The man nodded. “Most of the day. I have a lot more free time now that the fruit market is closed.” He frowned. “I suppose I could make better use of my time by looking for a new job.”
“Yeah, that’s too bad. I’m sure something will turn up.”
“Times are tough.” He looked at Brian and his smile was back. “Of course, I guess I can save some money by not paying my landlord, since he’s in jail.”
Brian laughed. Then the two men were silent for a bit.
“So what is it you wanted?” Potash asked.
“I was wondering if you saw anything while you were up here?”
Potash’s eyes from behind his glasses glared back. “Anything?”
Brian scanned the roads below, trying to get his bearings, looking at the rooftops. When he spied Cricket Lane and the house with a ladder leaning against the back, he pointed. “There.”
Potash followed his finger but said nothing.
“A man was murdered on that roof a few hours ago. A pillowcase was put over his head and his dead body was shoved down the chimney.”

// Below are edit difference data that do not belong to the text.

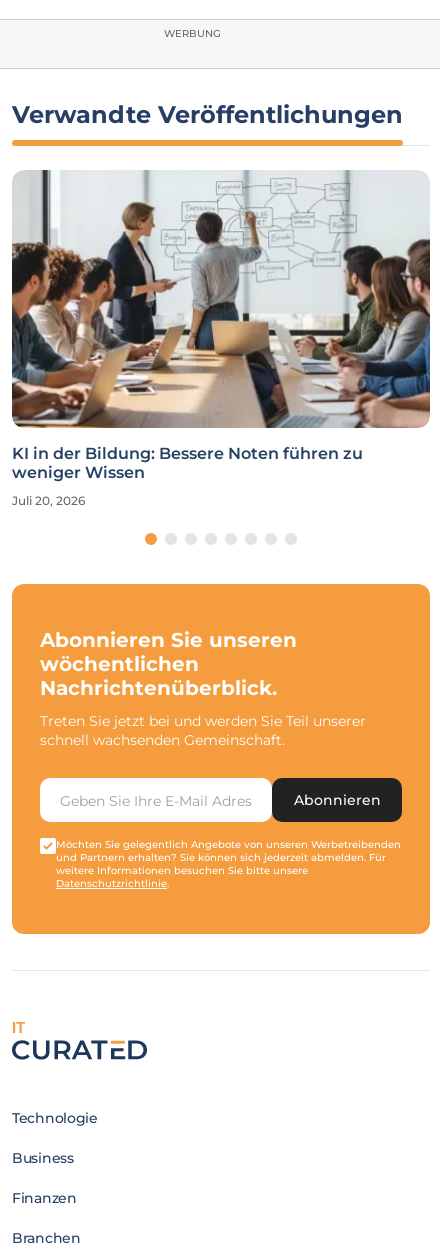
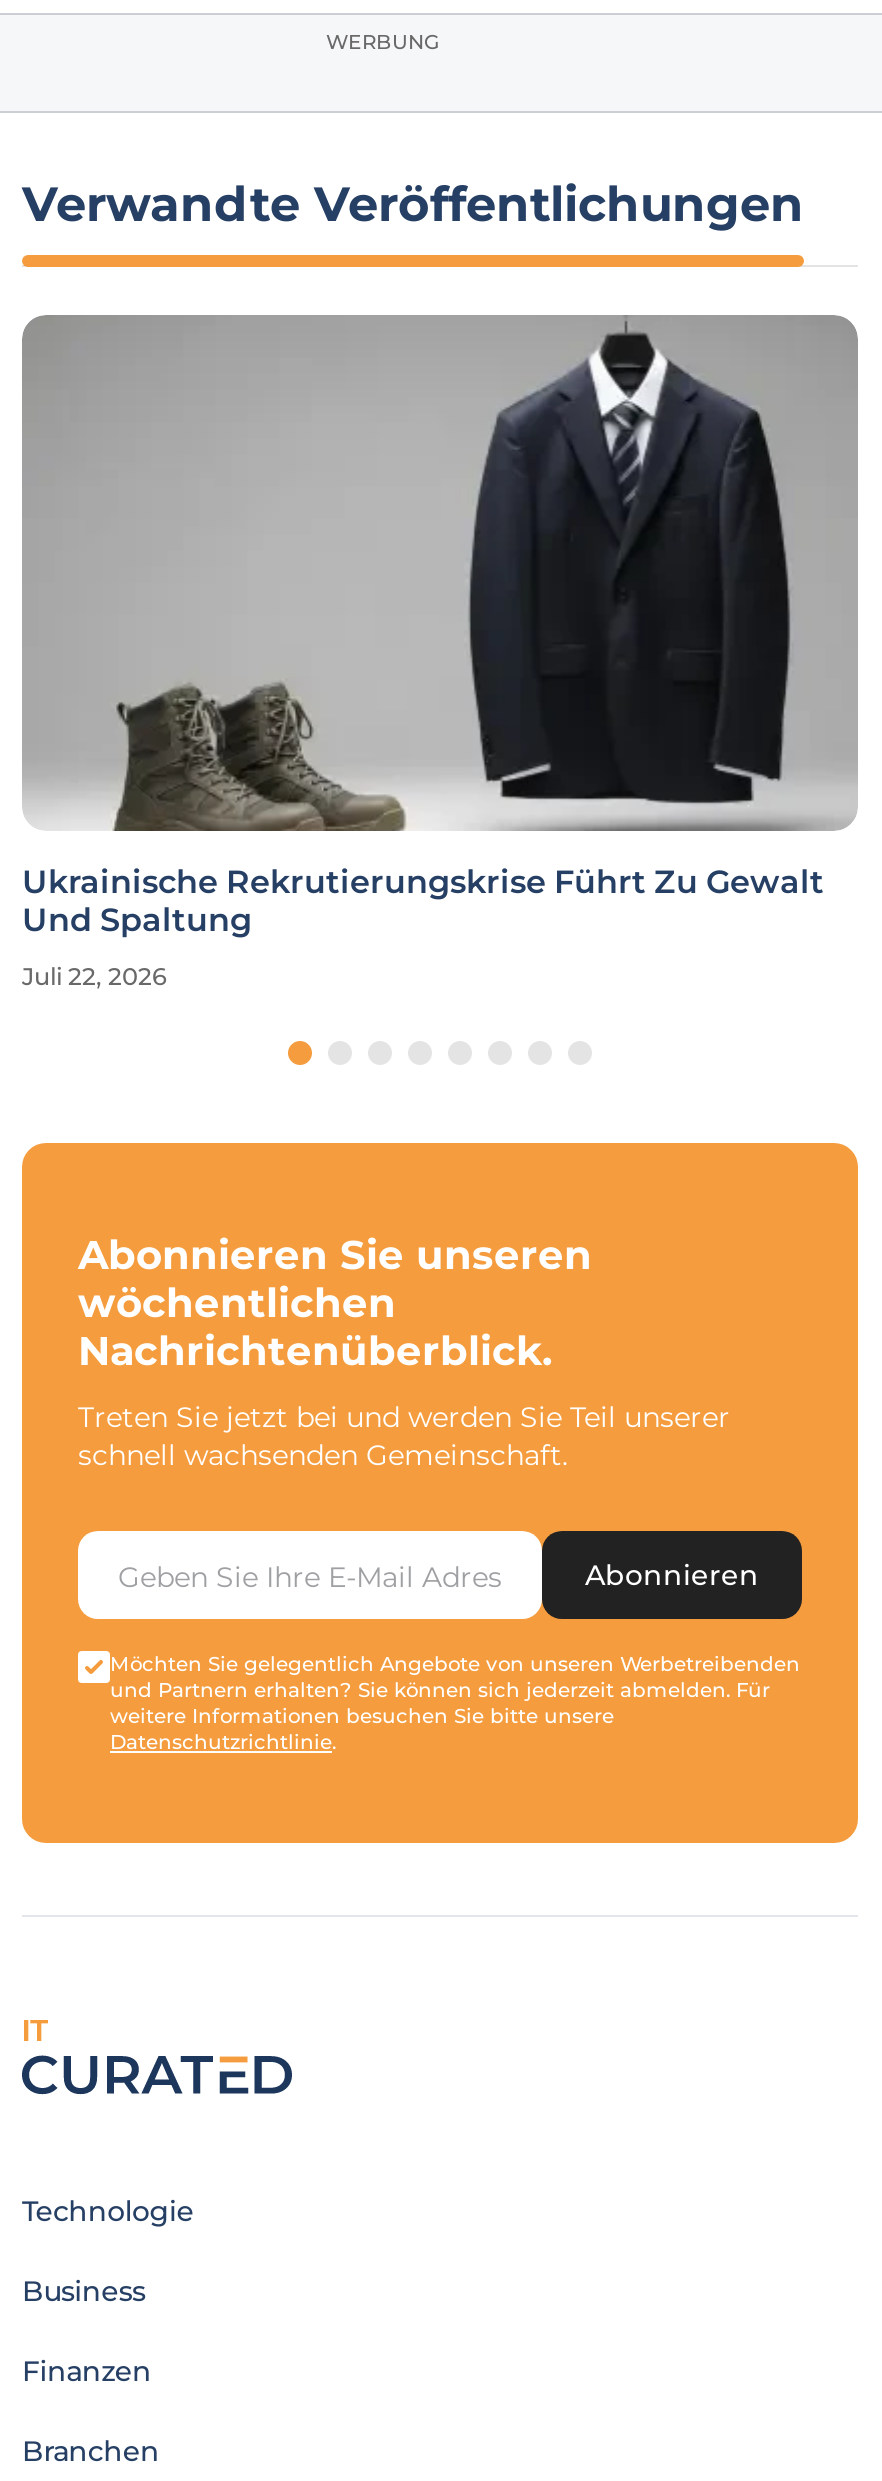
- [image]
- KI in der Bildung: Bessere Noten führen zu
- weniger Wissen
+ [image]
+ Ukrainische Rekrutierungskrise Führt Zu Gewalt
+ Und Spaltung

- Juli 20, 2026
+ Juli 22, 2026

Potash’s face whitened, and he grimaced.
“Did you see it?”
Potash didn’t look at him, gazing toward the house on Cricket Lane. Finally, the man nodded. “Yes,” he said, almost a whisper.
“What did you see?”
He removed his glasses and wiped his eyes with his fingers before putting them back on. “Just like you said. I saw the chimney sweep on the roof, standing over the chimney, running his brush down inside it. I could even hear him whistling, the sound carried all the way up here.” He paused. “And then I saw another man climb up the ladder. I thought at first he was a helper…he had something in his hand.” Potash’s voice started to shake. “And then—he crept up behind the chimney sweep. The poor bastard didn’t even know anyone was behind him. Maybe the whistling covered the sound. The chimney sweep turned around at the last second, but as he did the man put a pillowcase over his head and began choking him.” Potash took a deep, strained breath and looked at Brian. “I yelled out. I screamed for him to stop.” Potash’s hands gripped the railing, knuckles turning white. “I don’t know if he heard me or if he just didn’t care. Then the sweep’s body went limp, and the man picked him up and put him head first down the chimney.” He released his grip on the railing and bowed his head. “If he wasn’t already dead, I’m sure the fall down the chimney killed him.” He shook his head. “It was horrible. But that wasn’t the worst part.”